A visit to an after hours dentist can be expensive and it’s not a trip anyone really wants to make. So how can you tell if your dental problem is an emergency one or not. This quick guide of the most common problems will help you determine how to act.
It’s important to know whether you have a problem that needs immediate or urgent attention. Basically, the decision is a combination of financial factors vs. pain management. If the pain you’re suffering is considerable, don’t hesitate to book yourself into an emergency dentist immediately – the extra cost is worth it to alleviate serious pain and potential future damage. The grey area for most people is whether the pain is bad enough to justify the additional costs of seeing an after hours dentist, so let’s assess the scenarios:
I think I have a cracked tooth – is it an emergency?
There’s nothing worse than biting down on something hard and hearing a dreaded crunch and the feeling of immediate pain in a tooth. The question is have you broken, cracked or severely damaged the tooth or is it nerve pain? Clues that your tooth is cracked:
- Sharp pain that you feel when biting down – pain subsides quickly
- Infrequent pain that comes and goes
- Pain that comes from eating or drinking certain things
Summary: A cracked tooth can occur suddenly when eating or gradually as a result of grinding. It hurts because chewing opens the crack. It’s not a problem that requires emergency treatment.
Advice: Avoid hard foods that hurt, chew soft foods instead and book yourself into a regular dentist for tomorrow or Monday morning, you don’t need to see an emergency dentist just yet.
I Chipped my tooth – what should I do?
A chipped tooth can be painful as well as looking pretty ugly. Deciding whether you have an emergency situation is dependent on the severity of the chip or broken area. If you have a small chip that causes you a low to moderate level of pain or discomfort, there are several steps you can take to reduce the pain.

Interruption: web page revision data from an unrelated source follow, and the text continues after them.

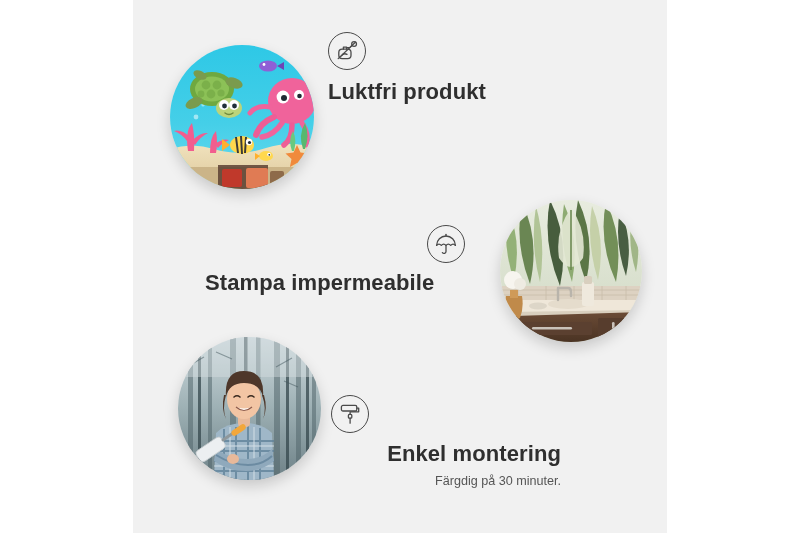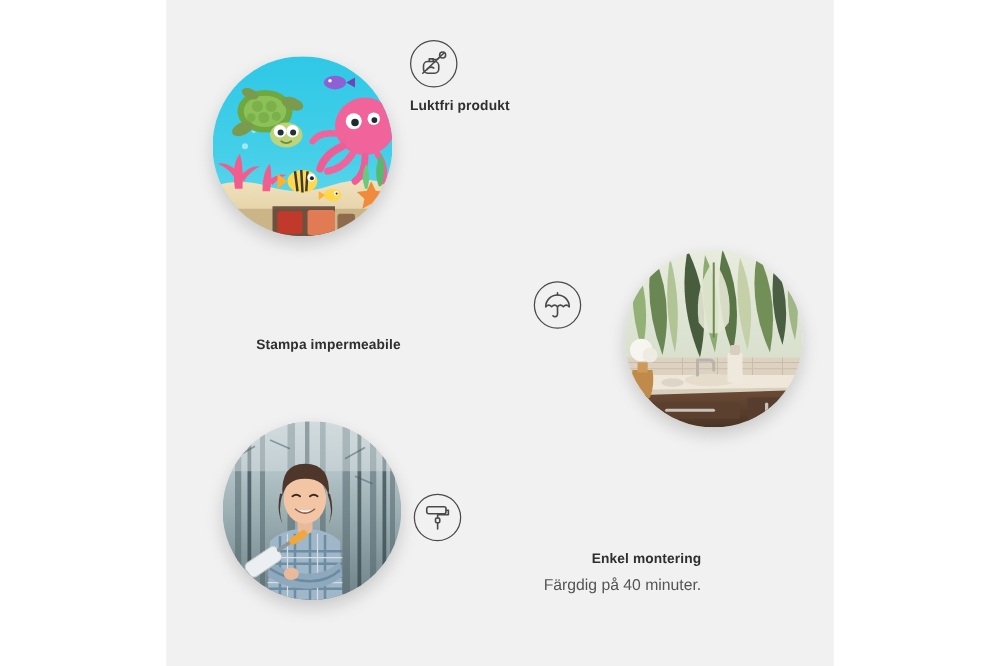--- a/index.html
+++ b/index.html
@@ -65,7 +65,7 @@
 
   .feature h3 {
     margin: 9px 0 0 0;
-    font-size: 11px;
+    font-size: 22px;
     font-weight: 600;
     color: #2f2f2f;
     letter-spacing: 0.1px;

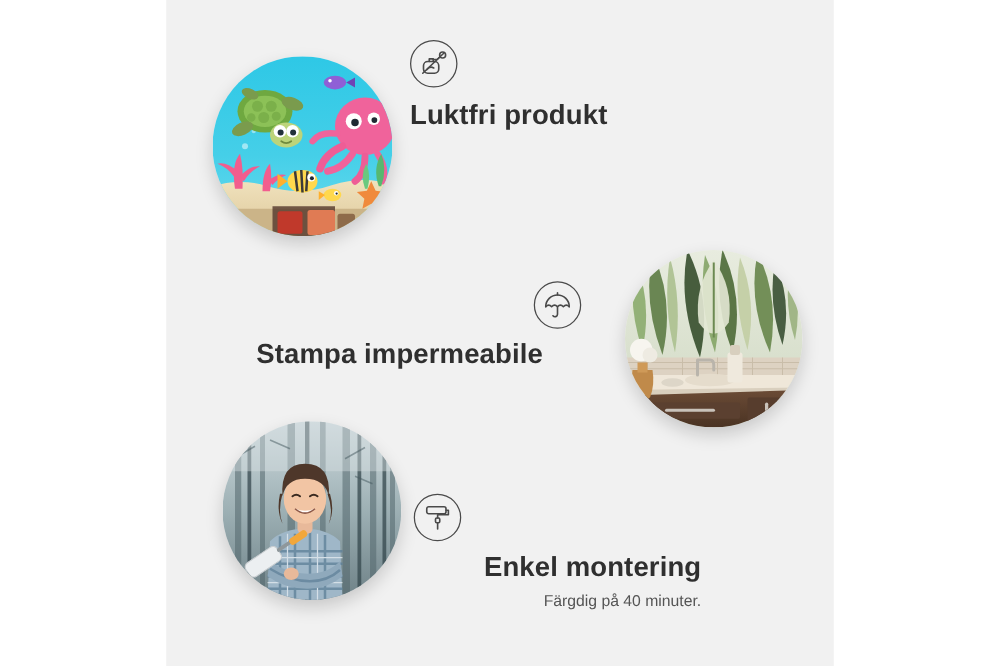--- a/index.html
+++ b/index.html
@@ -357,7 +357,7 @@
         </span>
       </div>
       <h3>Enkel montering</h3>
-      <p>Färgdig på 40 minuter.</p>
+      <p>Färgdig på 30 minuter.</p>
     </div>
 
   </div>

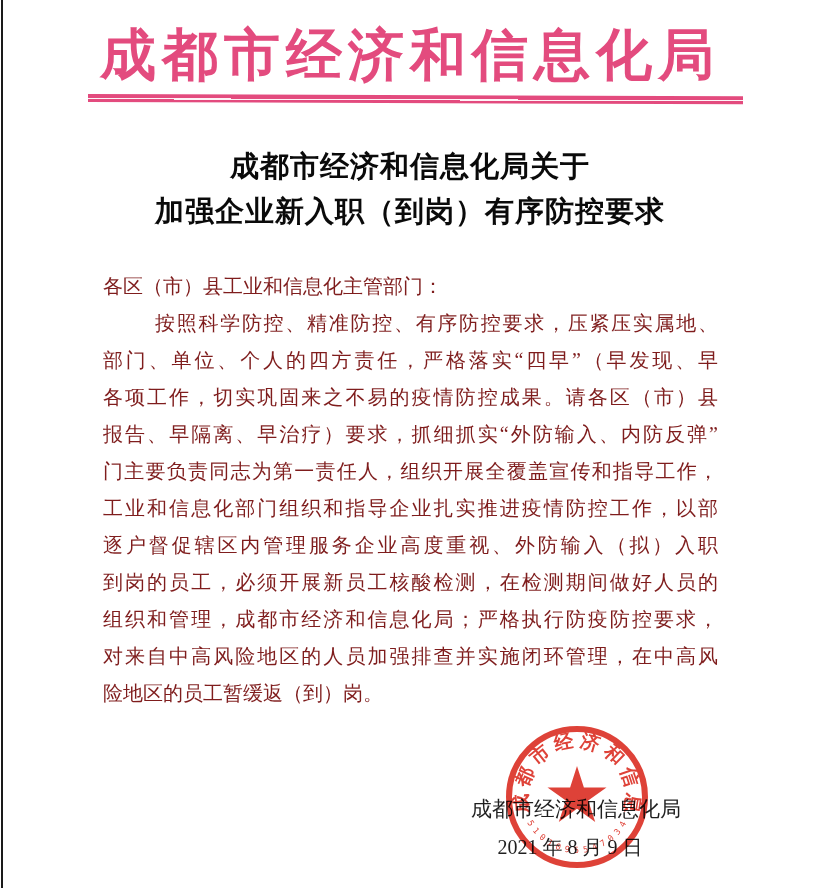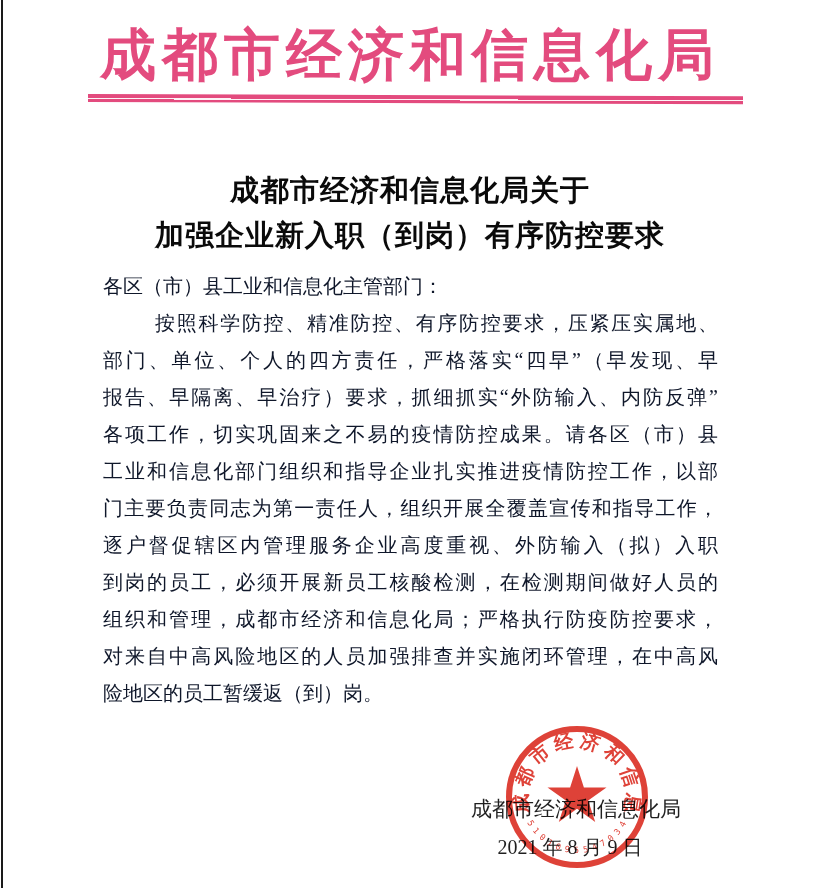--- a/index.html
+++ b/index.html
@@ -51,7 +51,7 @@
   
   .doc-title {
     position: absolute;
-    left: 100px; top: 168px;
+    left: 100px; top: 144px;
     width: 620px;
     text-align: center;
     font-size: 29px;

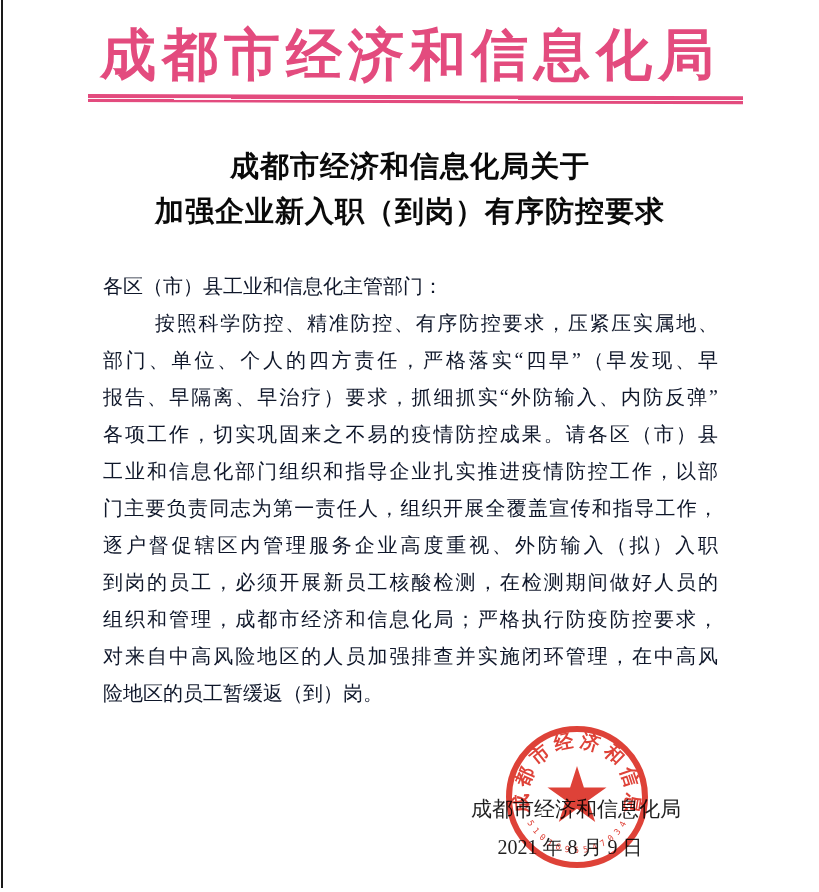--- a/index.html
+++ b/index.html
@@ -68,7 +68,7 @@
     width: 615px;
     font-size: 20px;
     line-height: 37px;
-    color: #0f172a;
+    color: #7f1d1d;
   }
   .line { min-height: 37px; }
   .line.justify {

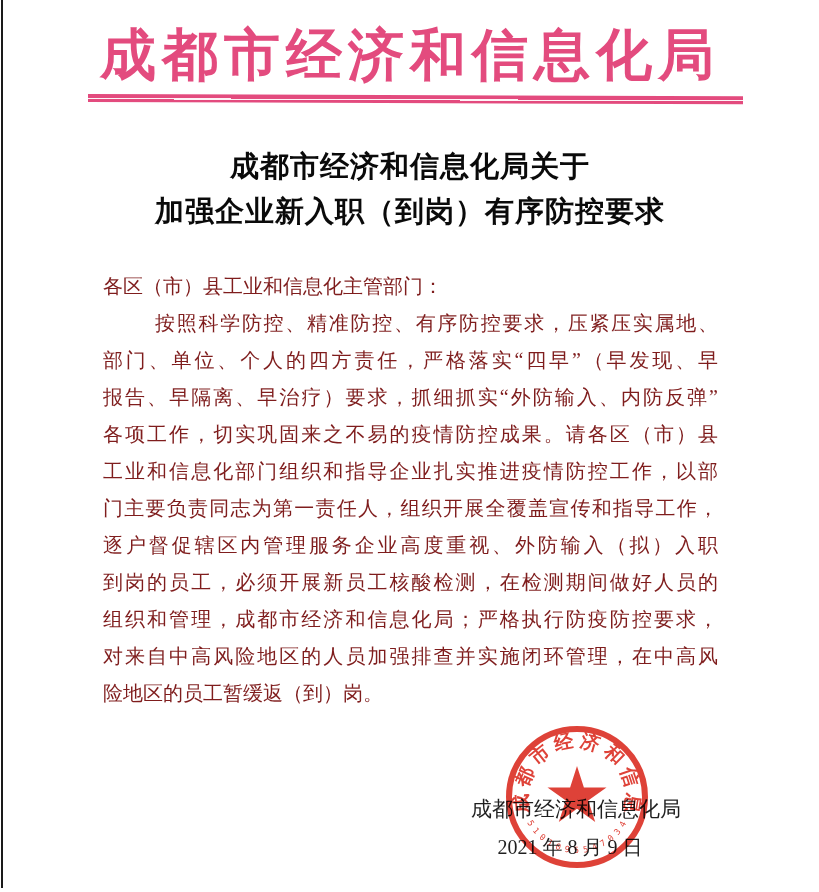--- a/index.html
+++ b/index.html
@@ -139,8 +139,8 @@
     <div id="body-lines">
         <div class="line justify indent">按照科学防控、精准防控、有序防控要求，压紧压实属地、</div>
         <div class="line justify">部门、单位、个人的四方责任，严格落实“四早”（早发现、早</div>
+        <div class="line justify">各项工作，切实巩固来之不易的疫情防控成果。请各区（市）县</div>
         <div class="line justify">报告、早隔离、早治疗）要求，抓细抓实“外防输入、内防反弹”</div>
-        <div class="line justify">各项工作，切实巩固来之不易的疫情防控成果。请各区（市）县</div>
         <div class="line justify">工业和信息化部门组织和指导企业扎实推进疫情防控工作，以部</div>
         <div class="line justify">门主要负责同志为第一责任人，组织开展全覆盖宣传和指导工作，</div>
         <div class="line justify">逐户督促辖区内管理服务企业高度重视、外防输入（拟）入职</div>

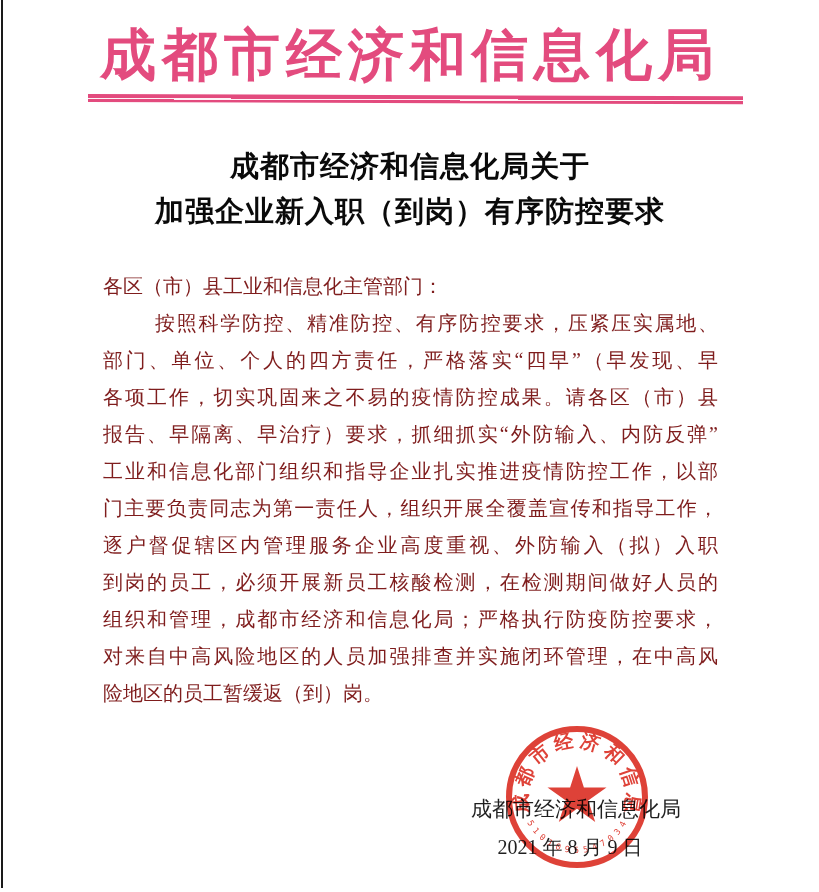--- a/index.html
+++ b/index.html
@@ -141,8 +141,8 @@
         <div class="line justify">部门、单位、个人的四方责任，严格落实“四早”（早发现、早</div>
         <div class="line justify">各项工作，切实巩固来之不易的疫情防控成果。请各区（市）县</div>
         <div class="line justify">报告、早隔离、早治疗）要求，抓细抓实“外防输入、内防反弹”</div>
+        <div class="line justify">门主要负责同志为第一责任人，组织开展全覆盖宣传和指导工作，</div>
         <div class="line justify">工业和信息化部门组织和指导企业扎实推进疫情防控工作，以部</div>
-        <div class="line justify">门主要负责同志为第一责任人，组织开展全覆盖宣传和指导工作，</div>
         <div class="line justify">逐户督促辖区内管理服务企业高度重视、外防输入（拟）入职</div>
         <div class="line justify">到岗的员工，必须开展新员工核酸检测，在检测期间做好人员的</div>
         <div class="line justify">组织和管理，成都市经济和信息化局；严格执行防疫防控要求，</div>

Moderate level of pain or discomfort
Thoroughly rinse the mouth to remove and food from the cracked area. If it’s sensitive you can use products from the pharmacy like specialised mouthwashes to help ward off bacteria. Ice packs may help to reduce swelling.
Summary: Chipped teeth can differ greatly in severity which means that no two scenarios are the same. If you have a manageable situation then the above measures can relieve the pain but if you have more severe pain then you really need to seek immediate care. Fixes your dentist can apply are varied from bonds to fillings, crowns or veneers.
Advice: Act based on the level of pain. Major chipped teeth or a broken tooth should be treated immediately. This means seeing a dentist without delay to avoid complications or issues down the line. If you’re going to the dentist immediately you can bring the chipped section of tooth with you stored in saliva and the dentist may use it in the procedure, though it’s unlikely. If the pain is manageable, book yourself in for a regular dental appointment.
I have sharp shooting pains in my tooth
This is one of the most common symptoms people with tooth pain suffer from. The cause of the pain can be any of a number of things. You may have a hole in your tooth or a small crack, both non-urgent situations that need to be treated as soon as possible, but not at an after hours clinic. If the pain has just started your teeth could be sensitive to certain foods or liquids – try to avoid these and book yourself into the dentist for a checkup if the pains continue beyond a day. Some people react differently to certain foods and liquids and something as simple as a change of toothpaste can fix the problem. Try Sensodyne but if the pain continues be sure to see a dentist.